Collected data entries
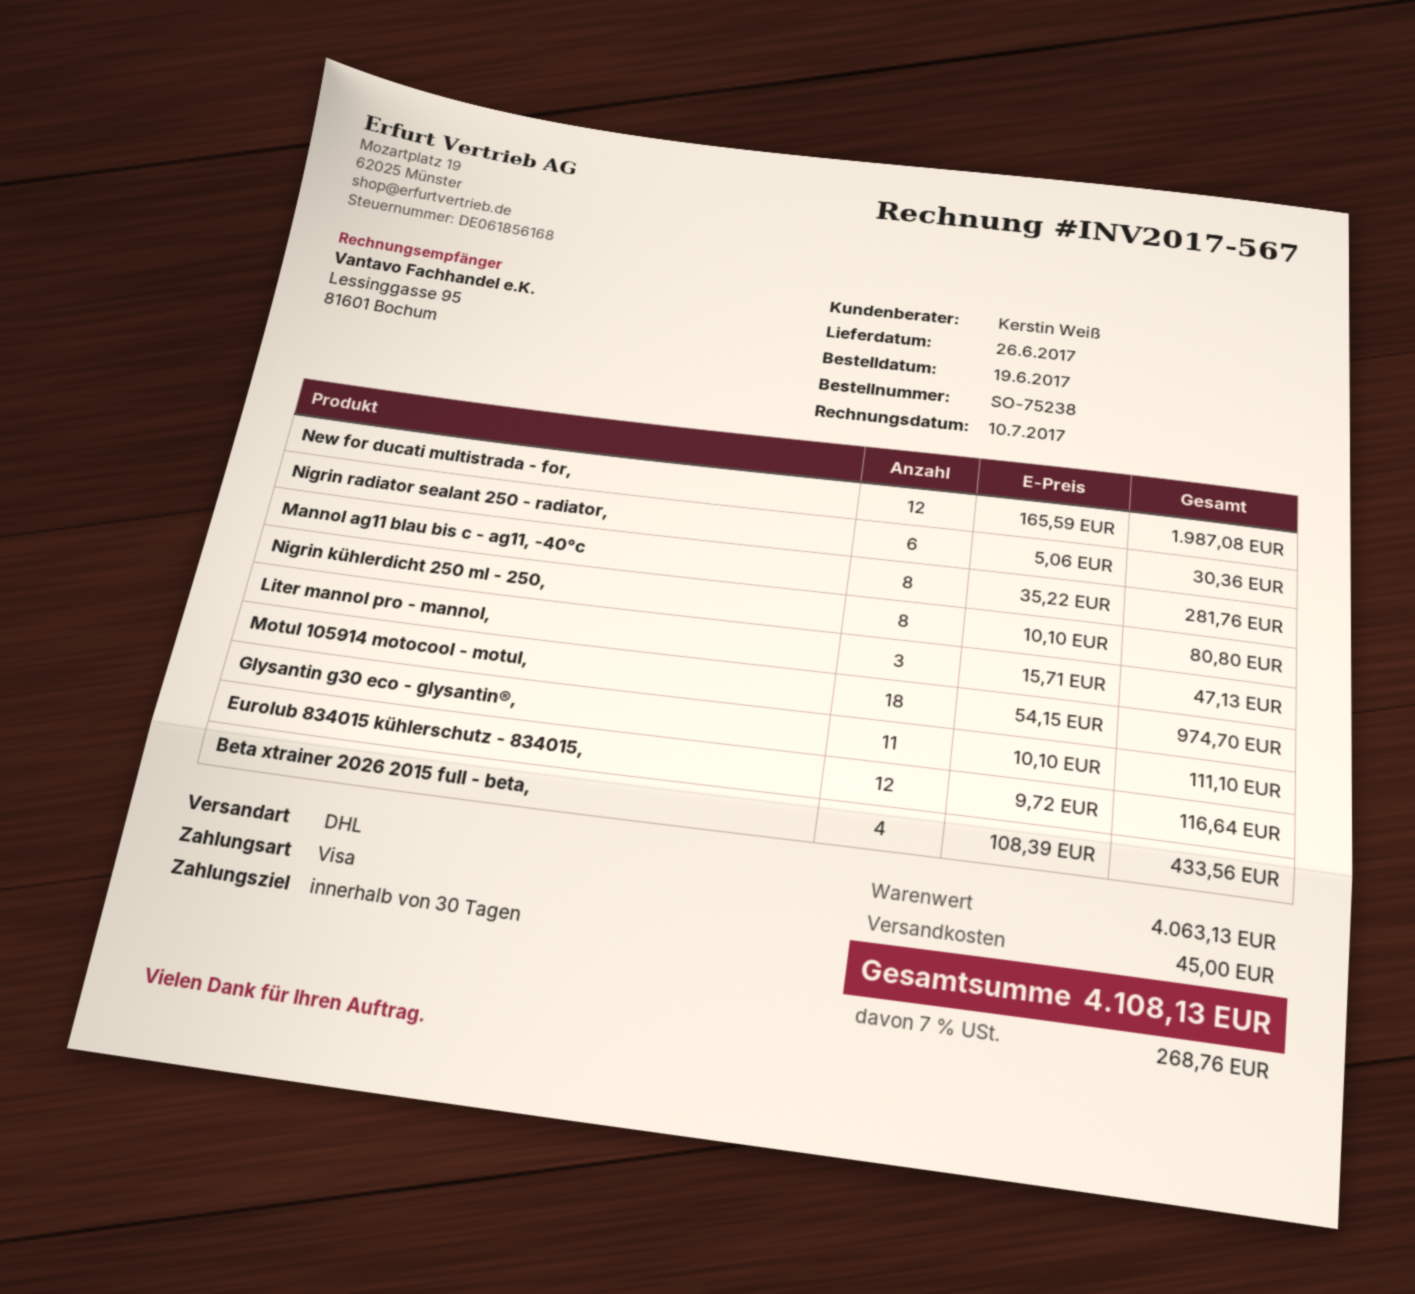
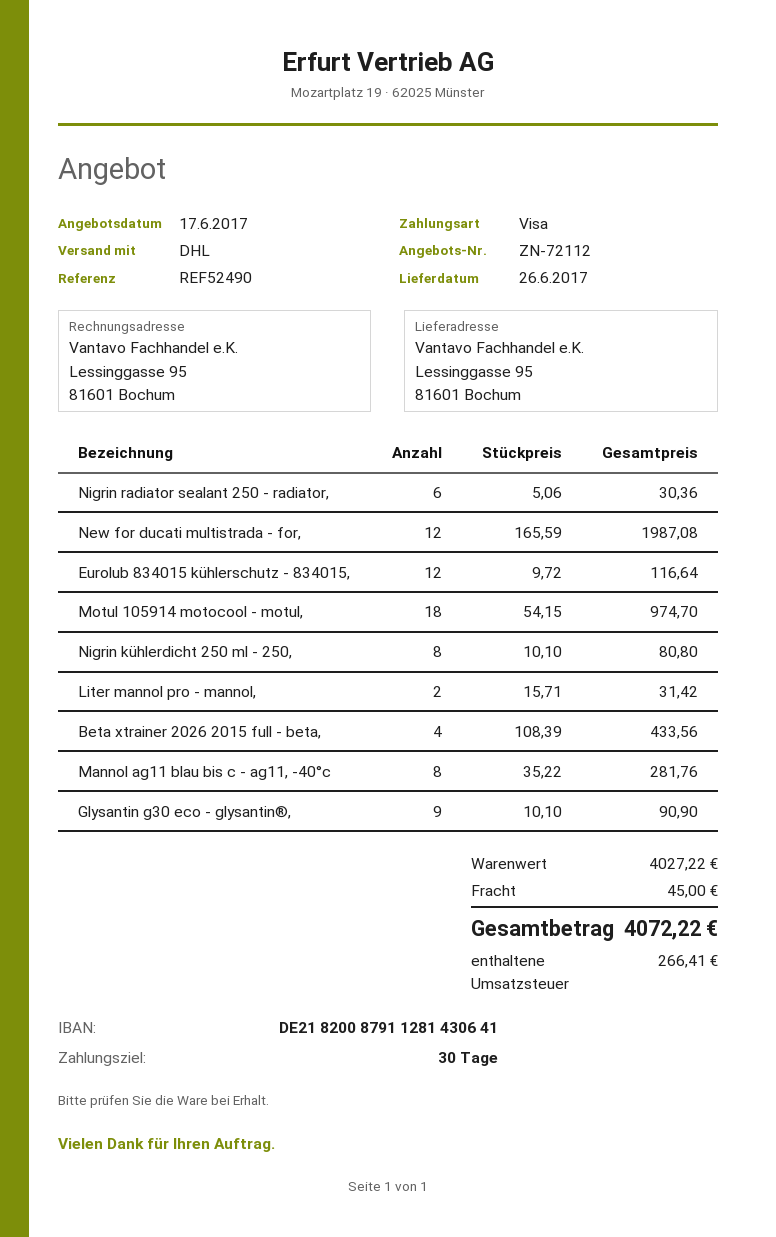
Liter mannol pro - mannol,: 3 x 15.71 = 47.13 -> 2 x 15.71 = 31.42
Glysantin g30 eco - glysantin®,: 11 x 10.10 = 111.10 -> 9 x 10.10 = 90.90
subtotal: 4063.13 -> 4027.22
tax: 268.76 -> 266.41
total: 4108.13 -> 4072.22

▶ [EXERCISE OBJECTIVE]
Nothing but the lines from the one with "subtotal: 4063.13 -> 4027.22" to the last line of the data should appear in the answer, each exactly as it stands.

▶ [OUTPUT FOR THIS EXERCISE]
subtotal: 4063.13 -> 4027.22
tax: 268.76 -> 266.41
total: 4108.13 -> 4072.22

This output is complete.